Data listing
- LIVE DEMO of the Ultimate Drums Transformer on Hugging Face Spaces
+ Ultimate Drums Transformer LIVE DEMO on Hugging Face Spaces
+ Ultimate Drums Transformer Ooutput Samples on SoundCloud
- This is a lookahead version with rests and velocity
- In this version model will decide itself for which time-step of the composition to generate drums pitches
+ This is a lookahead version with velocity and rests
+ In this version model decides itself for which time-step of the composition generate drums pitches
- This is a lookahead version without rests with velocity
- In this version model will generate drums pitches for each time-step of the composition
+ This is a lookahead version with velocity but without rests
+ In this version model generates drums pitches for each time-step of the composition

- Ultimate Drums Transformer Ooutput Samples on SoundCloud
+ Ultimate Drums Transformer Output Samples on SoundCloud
...
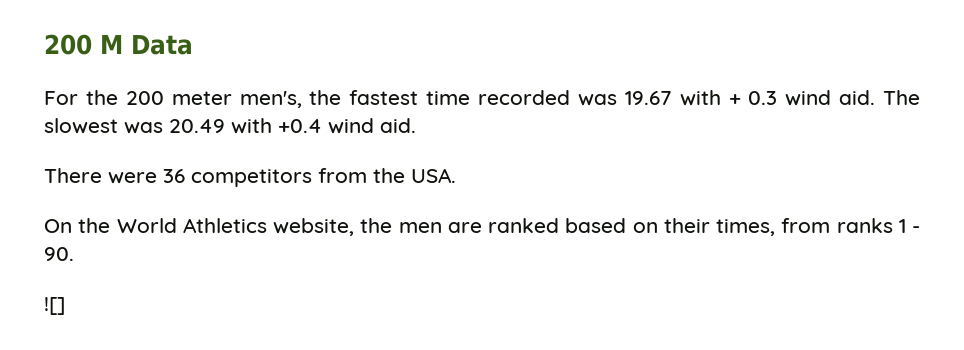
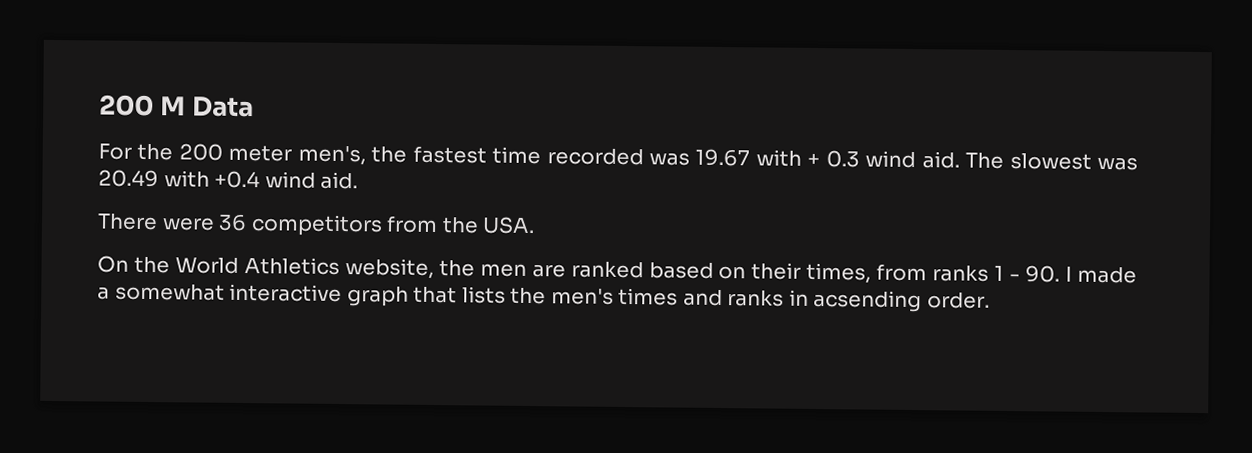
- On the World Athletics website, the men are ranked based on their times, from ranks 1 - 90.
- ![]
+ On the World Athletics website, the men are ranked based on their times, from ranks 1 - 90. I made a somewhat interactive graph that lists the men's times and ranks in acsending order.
* * *
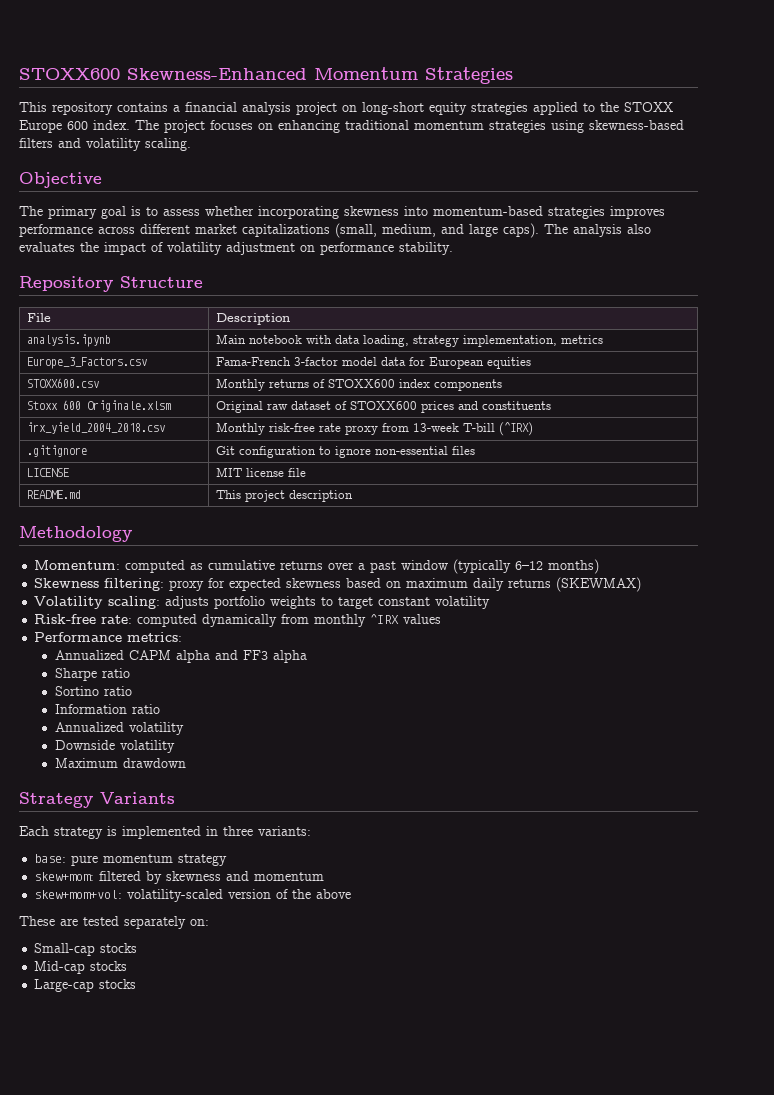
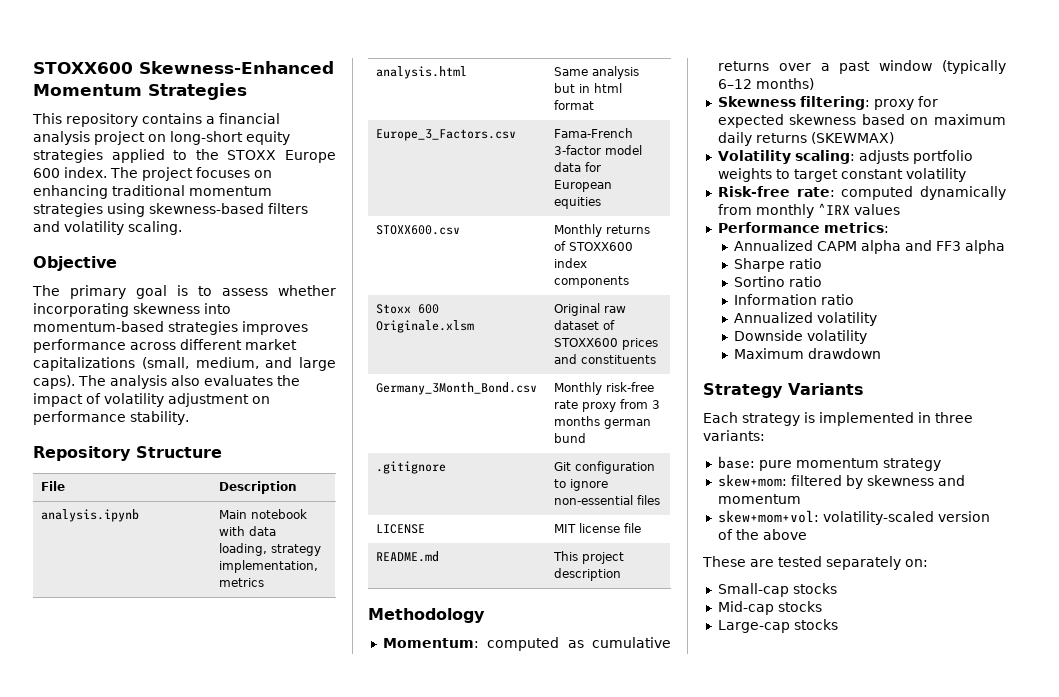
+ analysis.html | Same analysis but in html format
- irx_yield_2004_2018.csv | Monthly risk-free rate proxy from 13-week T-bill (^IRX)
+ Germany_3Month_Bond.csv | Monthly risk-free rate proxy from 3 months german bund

Try it
From the records above, give again exactly the lines running from the line with "composition generate drums pitches" to the line with "Transformer Output Samples on SoundCloud", inclusive.

Exercise result
+ In this version model decides itself for which time-step of the composition generate drums pitches
- This is a lookahead version without rests with velocity
- In this version model will generate drums pitches for each time-step of the composition
+ This is a lookahead version with velocity but without rests
+ In this version model generates drums pitches for each time-step of the composition

- Ultimate Drums Transformer Ooutput Samples on SoundCloud
+ Ultimate Drums Transformer Output Samples on SoundCloud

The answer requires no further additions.